Harry Green is a 67-year-old African American widow who suffered a thrombotic cerebral vascular accident (stroke) with right hemiparesis 3 weeks ago. Although he has type 2 diabetes (without peripheral neuropathy) and hypertension, he is medically stable with his current medications. Prior to his stroke, Mr. Green lived independently and was active at home and in the community. He is an inpatient in a rehabilitation hospital. Although sensation, cognition, and communication are intact, he has moderate weakness in both his right upper and lower extremities, with the greater weakness distally. He also has difficulty dissociating volitional movements in his right extremities; thus, when he tries to flex his right hip, he is compelled to flex all three joints in the extremity in the same direction at the same time. For example, when he walks, taking a step on the right is difficult because when he flexes his right hip to take a step, he is unable to extend his knee. He is, however, able to walk with assistance using a four-point cane, but his gait is slow, inefficient, and not always safe.

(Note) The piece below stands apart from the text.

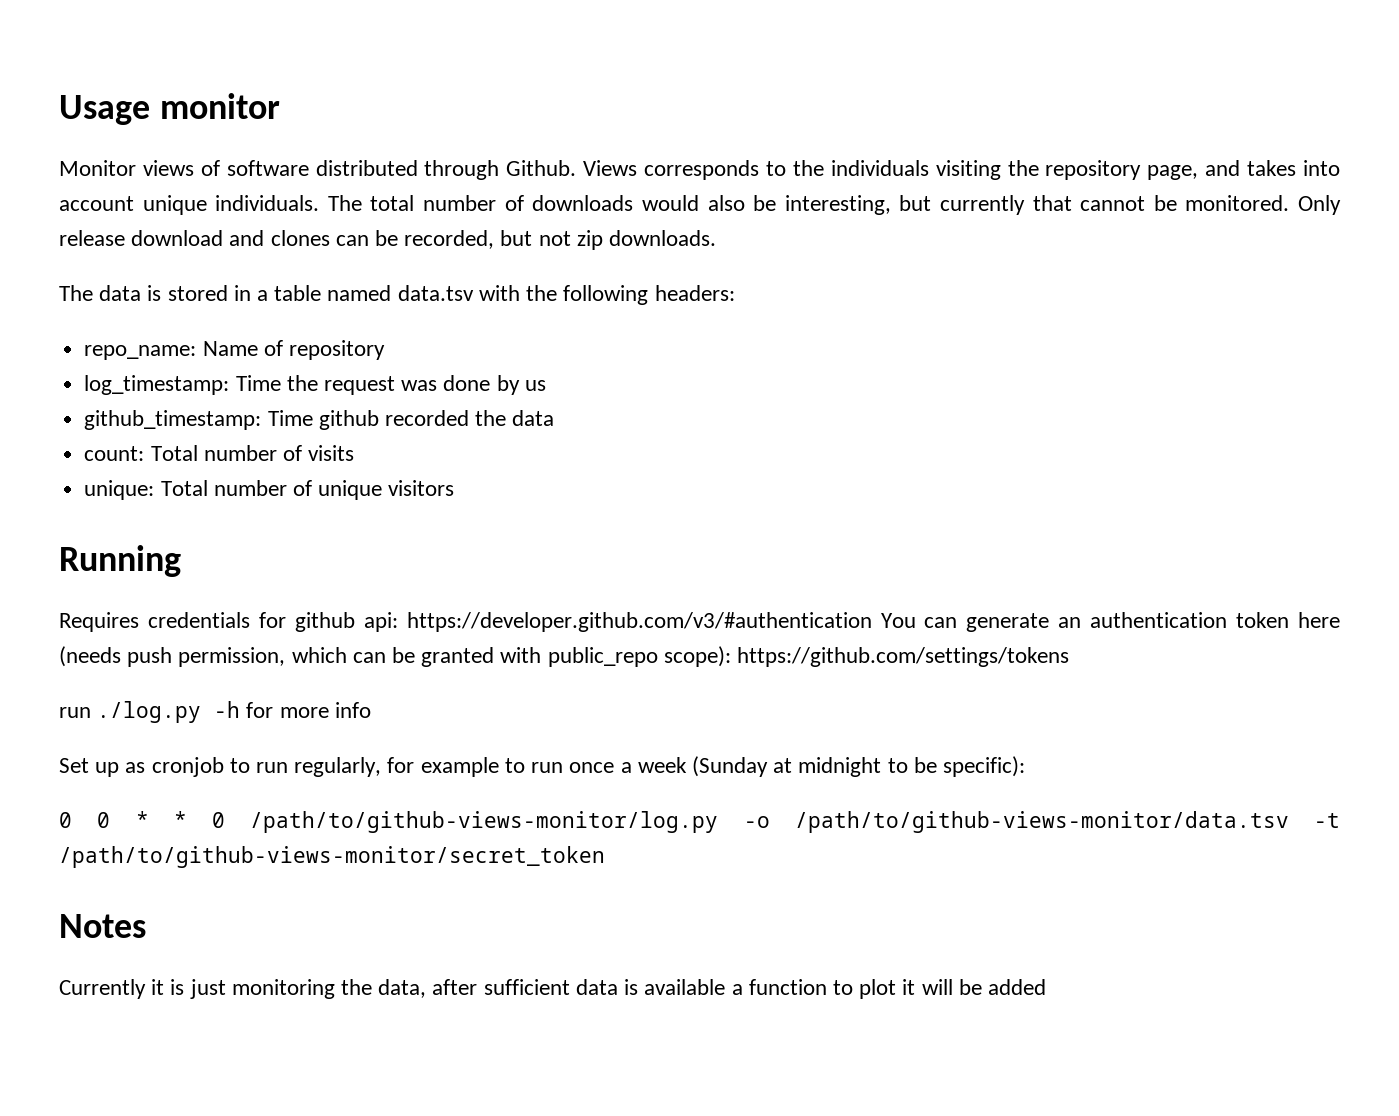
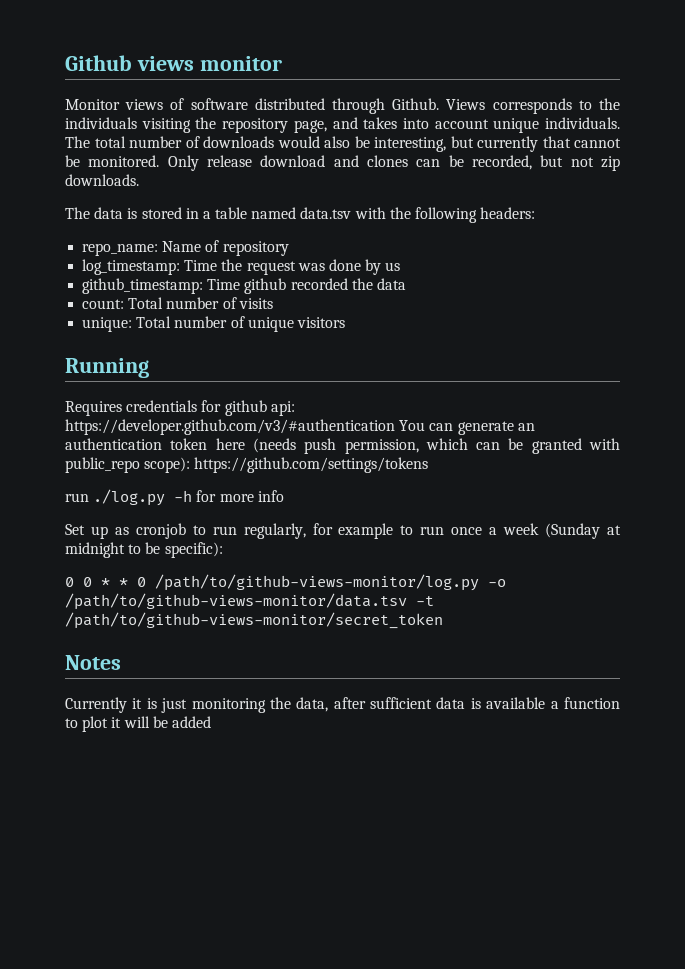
[59,95,150,125] Usage -> [65,55,194,71] Github views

He has little voluntary muscle activity in the right foot and ankle, which produces a right foot drop during gait, making right step initiation and swing more difficult. He exhibits varus positioning of his right ankle at initial foot contact as well as knee instability during right stance phase. For example, sometimes his right knee buckles causing balance difficulty, although he has had no falls to date. In his upper extremity, he has some voluntary muscle activity, which is greater in flexor muscles than extensors. He has some voluntary grasp and release in his right hand and can hold onto an object if placed in his hand. Using his upper extremity requires much effort and he does not use it functionally at present.

Case Study Activities

All Students:

  1. Identify and discuss Mr. Green's gait abnormalities and provide biomechanical explanations for his loss of balance and potential for falls.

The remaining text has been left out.